Les premières collaborations entre l'écrivain et scénariste Pierre Véry et Christian-Jaque avaient produit deux très beaux films: "Les disparus de St-Agil" et "L'assassinat du Père Noël". Ce film-ci, mélodrame poussiéreux adapté d'un roman suédois, n'est vraiment pas ce qu'ils ont fait de mieux ensemble...

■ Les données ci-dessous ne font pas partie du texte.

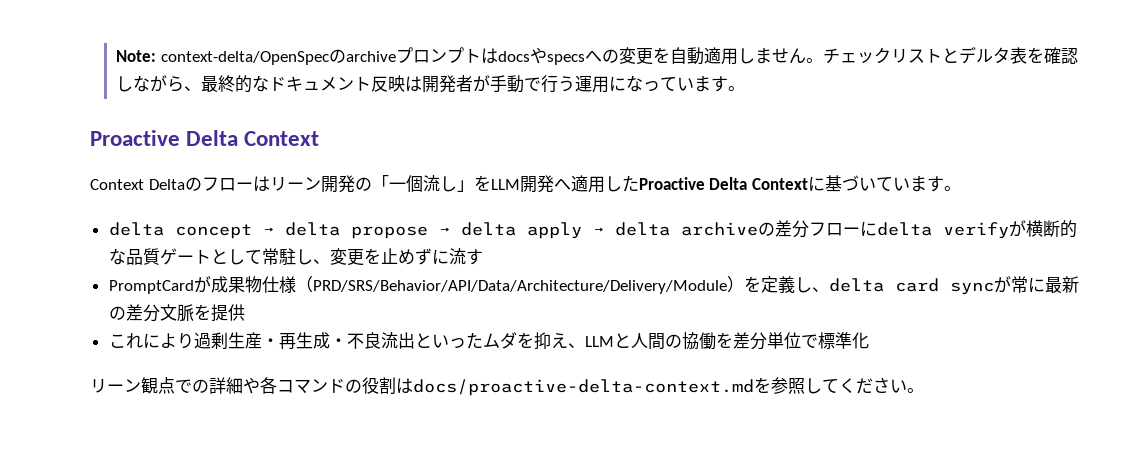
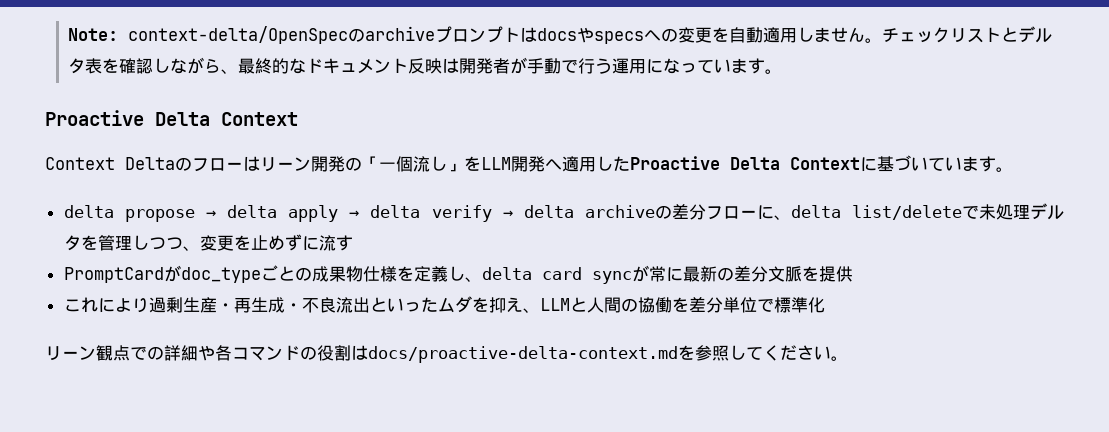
- delta concept → delta propose → delta apply → delta archiveの差分フローにdelta verifyが横断的な品質ゲートとして常駐し、変更を止めずに流す
+ delta propose → delta apply → delta verify → delta archiveの差分フローに、delta list/deleteで未処理デルタを管理しつつ、変更を止めずに流す
- PromptCardが成果物仕様（PRD/SRS/Behavior/API/Data/Architecture/Delivery/Module）を定義し、delta card syncが常に最新の差分文脈を提供
+ PromptCardがdoc_typeごとの成果物仕様を定義し、delta card syncが常に最新の差分文脈を提供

"Singoalla", du nom d'une jeune beauté tsigane, est une tragédie en deux actes, commencée comme un Roméo et Juliette à la sauce suédoise et à la mode gitane. La rencontre entre Singoalla et le seigneur Erland sacralise le sentiment amoureux dans une emphase et une théâtralité hors d'âge. Dans des décors naturels ou dans un château médiéval dépouillé qui évoque le conte maléfique ou une légende nordique, Christian-Jaque met en en scène deux jeunes premiers qu'il dirige très mal tout au long d'une histoire surchargée de symboles et d'allégories
Michel Auclair et Viveca Lindfors sont figés dans un jeu ampoulé, tellement conventionnel qu'il confine à l'abstraction. Les seconds rôles sont à l'avenant, surtout dans la tribu tsigane -traitée sans beaucoup d'amabilité par le roman...- dont les membres sont tout en clichés.
L'histoire est un cauchemar parsemé de morts mais on n'y trouve, à cause de sa mise en scène sans cesse sentencieuse et de dialogues parfois risibles, aucune puissance tragique.
Tout le problème est là: la pesanteur de la réalisation et le pathétisme attaché aux personnages sabordent toutes les scènes. Seuls les derniers plans filmés par Christian-Jaque dans l'enceinte du château témoignent d'un peu d'inspiration.